# WHAT THE EXERCISE ASKS:
Return each line of the listing that has the word "Fork" in it.
'''
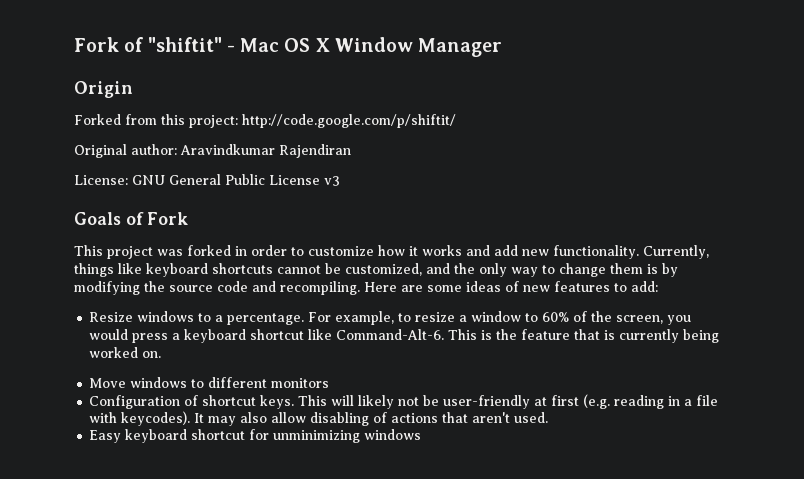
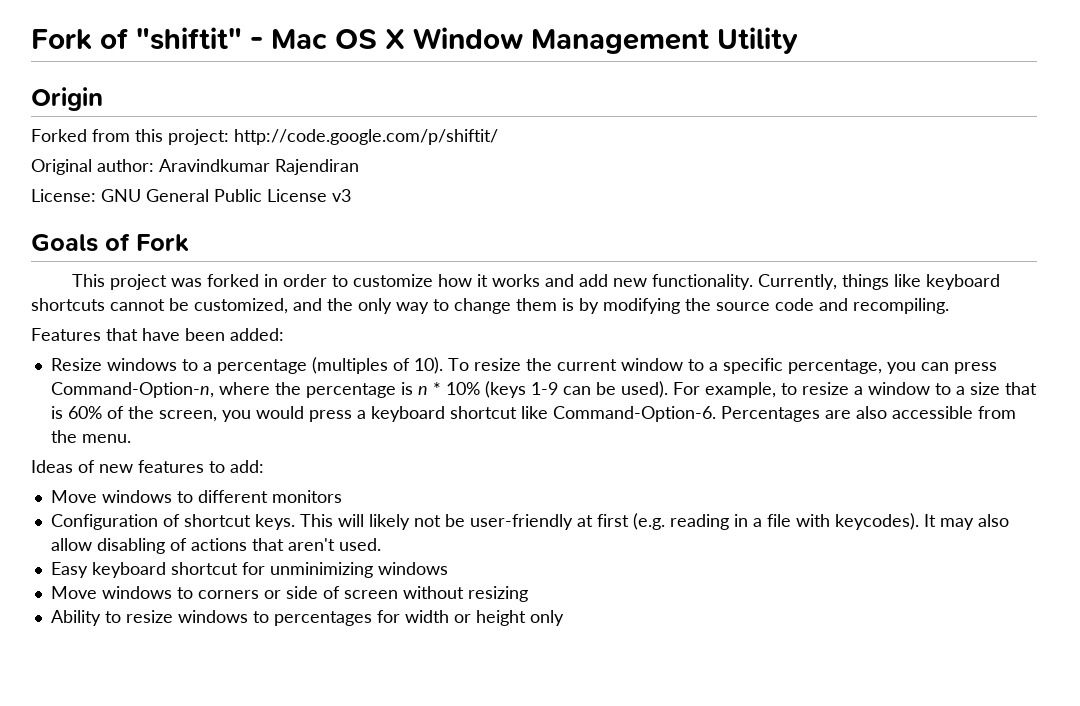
- Fork of "shiftit" - Mac OS X Window Manager
+ Fork of "shiftit" - Mac OS X Window Management Utility
- Currently, things like keyboard shortcuts cannot be customized, and the only way to change them is by modifying the source code and recompiling. Here are some ideas of new features to add:
- Resize windows to a percentage.
+ Currently, things like keyboard shortcuts cannot be customized, and the only way to change them is by modifying the source code and recompiling.
+ Features that have been added:
+ Resize windows to a percentage (multiples of 10). To resize the current window to a specific percentage, you can press Command-Option-n, where the percentage is n * 10% (keys 1-9 can be used).
- For example, to resize a window to 60% of the screen, you would press a keyboard shortcut like Command-Alt-6. This is the feature that is currently being worked on.
+ For example, to resize a window to a size that is 60% of the screen, you would press a keyboard shortcut like Command-Option-6. Percentages are also accessible from the menu.
+ Ideas of new features to add:
+ Move windows to corners or side of screen without resizing
+ Ability to resize windows to percentages for width or height only

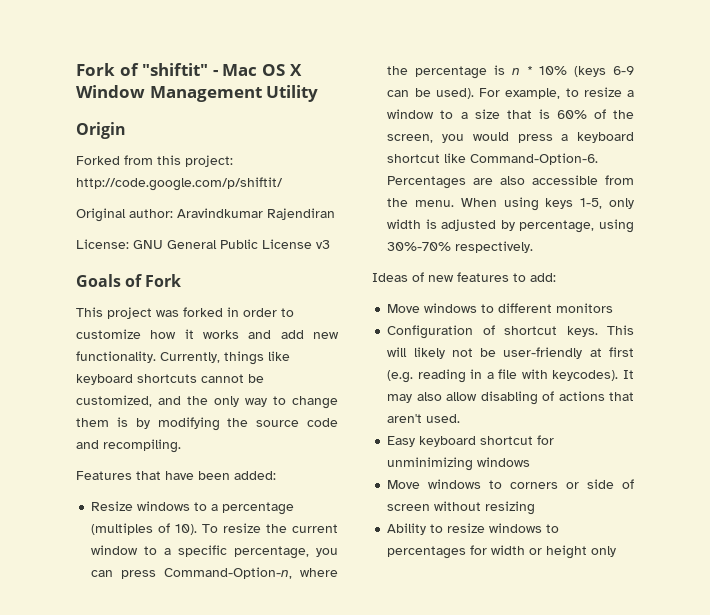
- To resize the current window to a specific percentage, you can press Command-Option-n, where the percentage is n * 10% (keys 1-9 can be used).
+ To resize the current window to a specific percentage, you can press Command-Option-n, where the percentage is n * 10% (keys 6-9 can be used).
+ When using keys 1-5, only width is adjusted by percentage, using 30%-70% respectively.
'''
# TASK RESPONSE:
- Fork of "shiftit" - Mac OS X Window Manager
+ Fork of "shiftit" - Mac OS X Window Management Utility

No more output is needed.